Task to complete
For each record that follows, give it back exactly, with no pictures included.

Input material
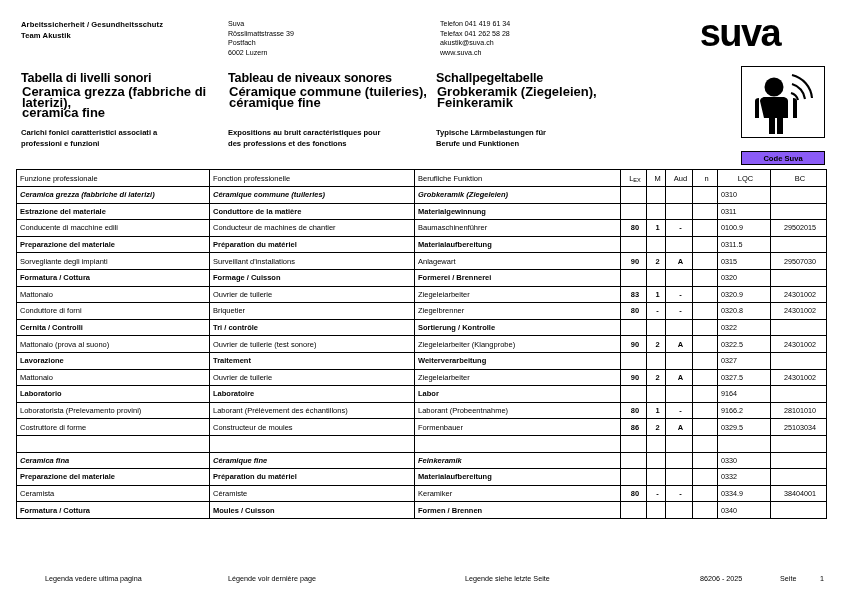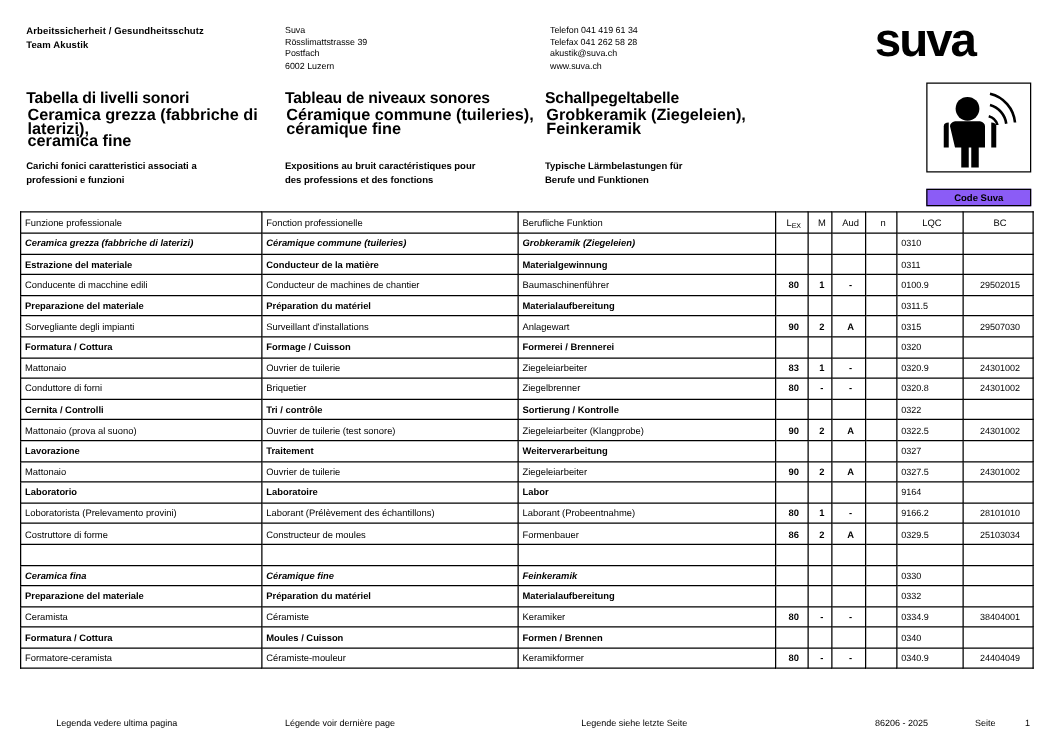"Conducteur de la matière" td.bold { text: Conducteur -> Conduttore }
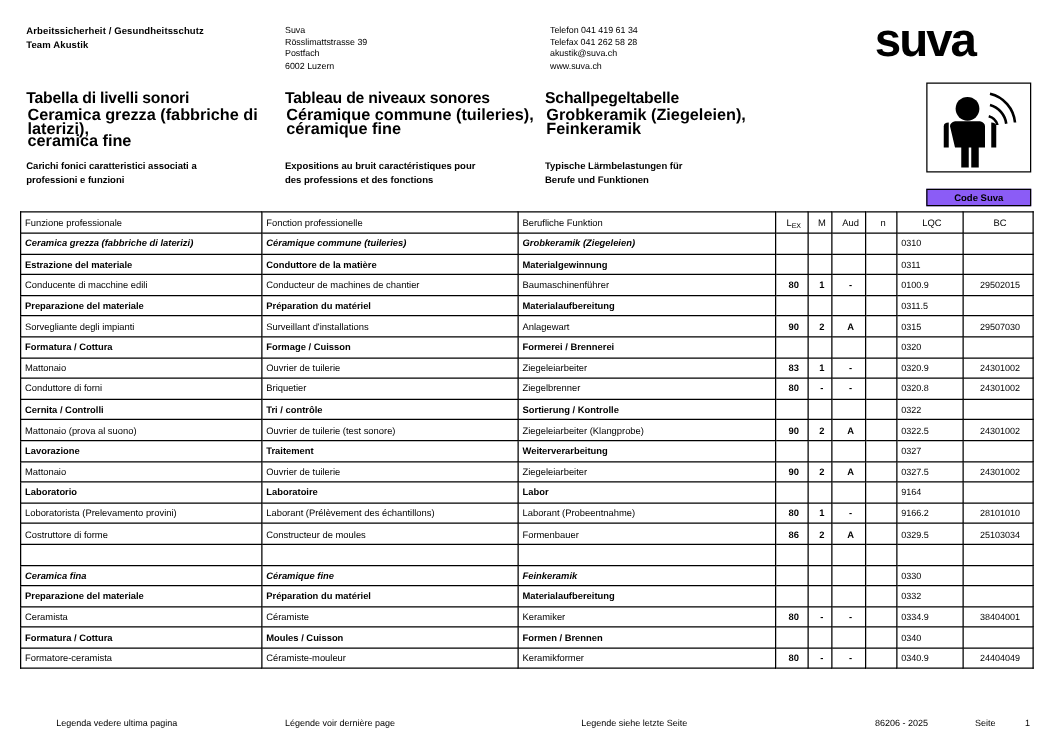"Formatore-ceramista" tr.lastrow { html: <tr> <td>Formatore-ceramista</td> <td>Céramiste-mouleur</td> <td>Keramikformer</td> <td>80</td> <td>-</td> <td>-</td> <td></td> <td>0340.9</td> <td>24404049</td> </tr> -> none }
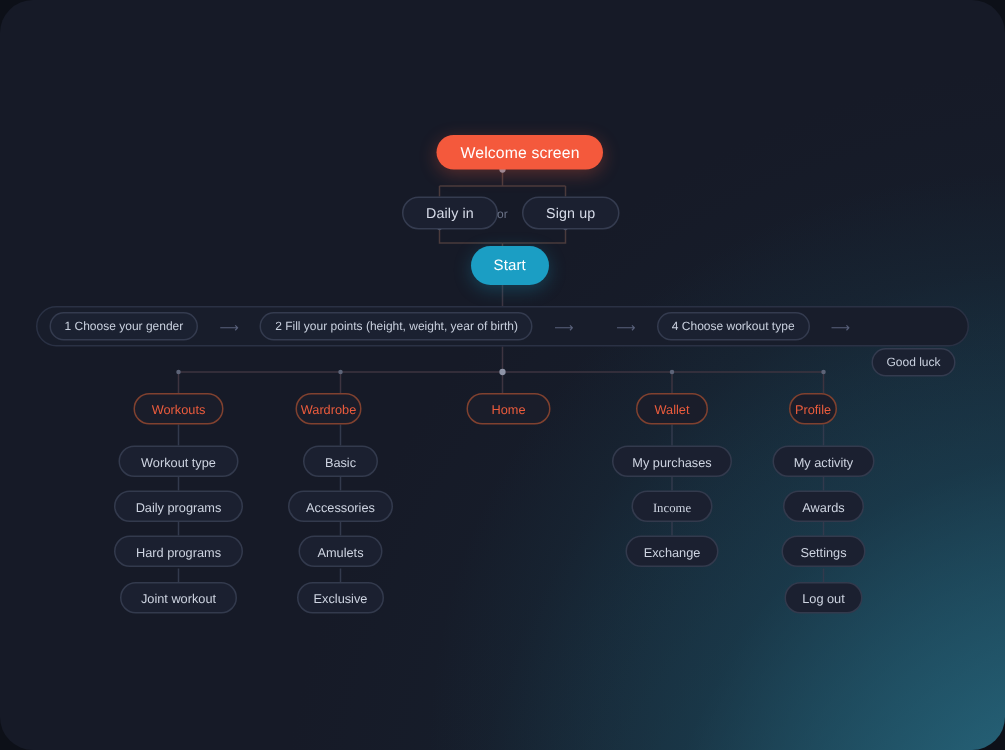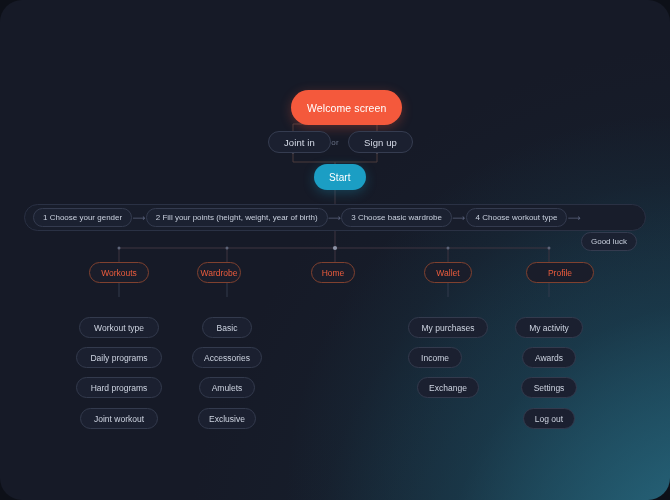"Welcome screen" .n-welcome { height: 35px -> 23px }
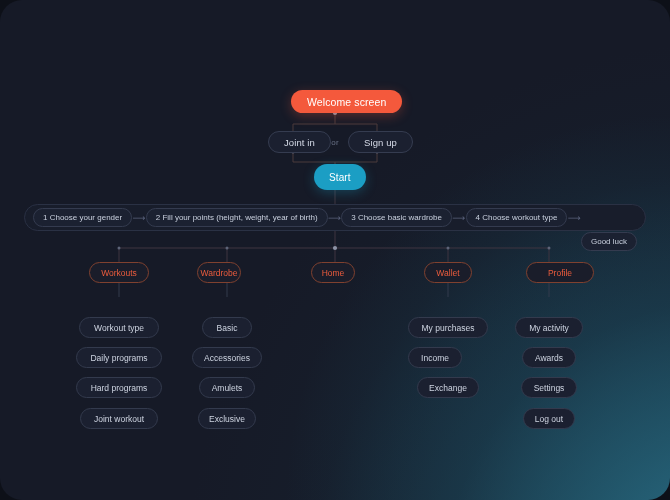"Joint in" div.node { text: Joint -> Daily }
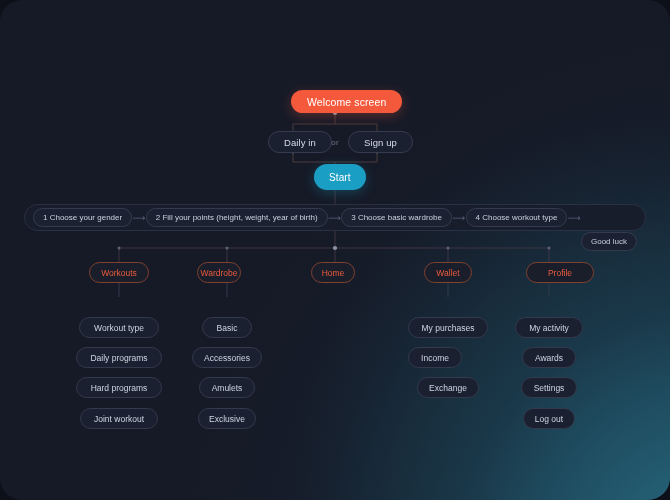"3 Choose basic wardrobe" div.step { html: <div>3 Choose basic wardrobe</div> -> none }
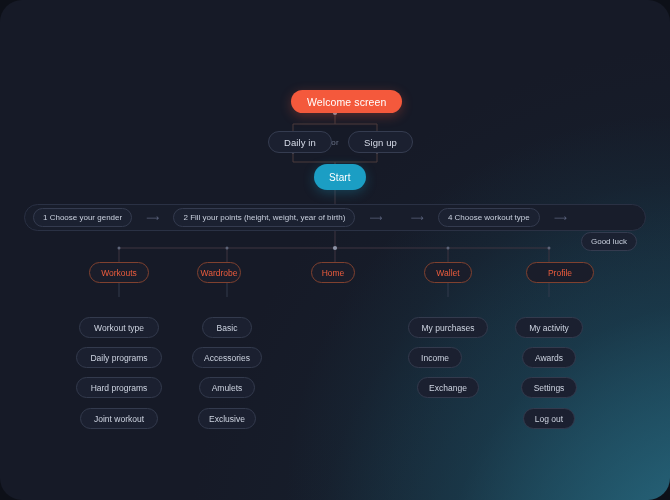"Home" div.cat { width: 44px -> 56px }
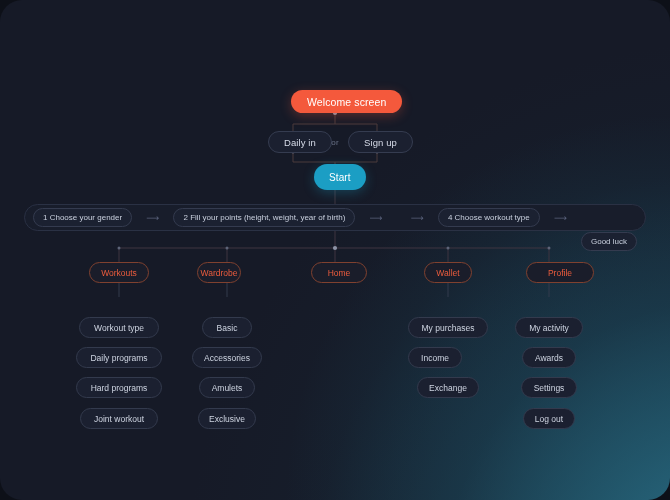"Profile" div.cat { width: 68px -> 32px }
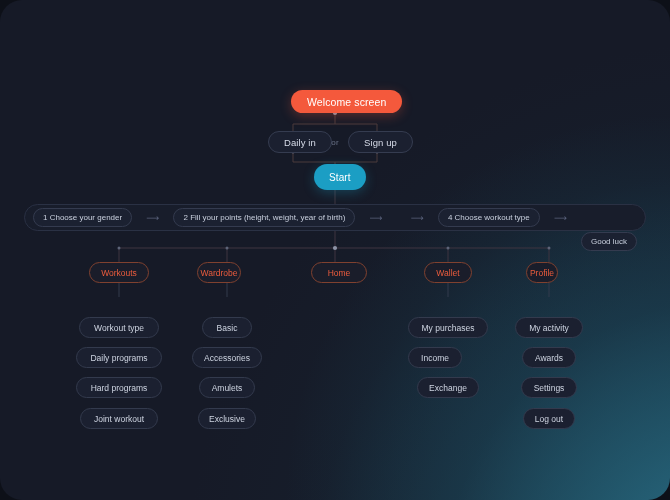"Workout type" .sub { margin-top: 20px -> none }
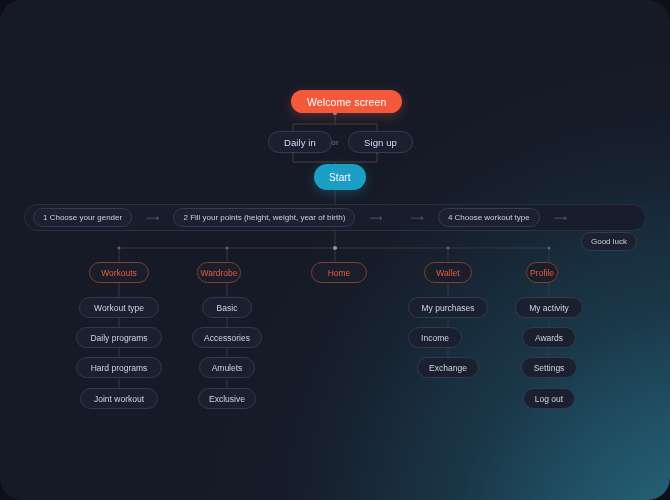"Income" div.sub { font-family: none -> Liberation Serif, serif; left: 408px -> 421px }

Solution to the exercise
"Conducteur de la matière" td.bold { text: Conducteur -> Conduttore }
"Formatore-ceramista" tr.lastrow { html: <tr> <td>Formatore-ceramista</td> <td>Céramiste-mouleur</td> <td>Keramikformer</td> <td>80</td> <td>-</td> <td>-</td> <td></td> <td>0340.9</td> <td>24404049</td> </tr> -> none }
"Welcome screen" .n-welcome { height: 35px -> 23px }
"Joint in" div.node { text: Joint -> Daily }
"3 Choose basic wardrobe" div.step { html: <div>3 Choose basic wardrobe</div> -> none }
"Home" div.cat { width: 44px -> 56px }
"Profile" div.cat { width: 68px -> 32px }
"Workout type" .sub { margin-top: 20px -> none }
"Income" div.sub { font-family: none -> Liberation Serif, serif; left: 408px -> 421px }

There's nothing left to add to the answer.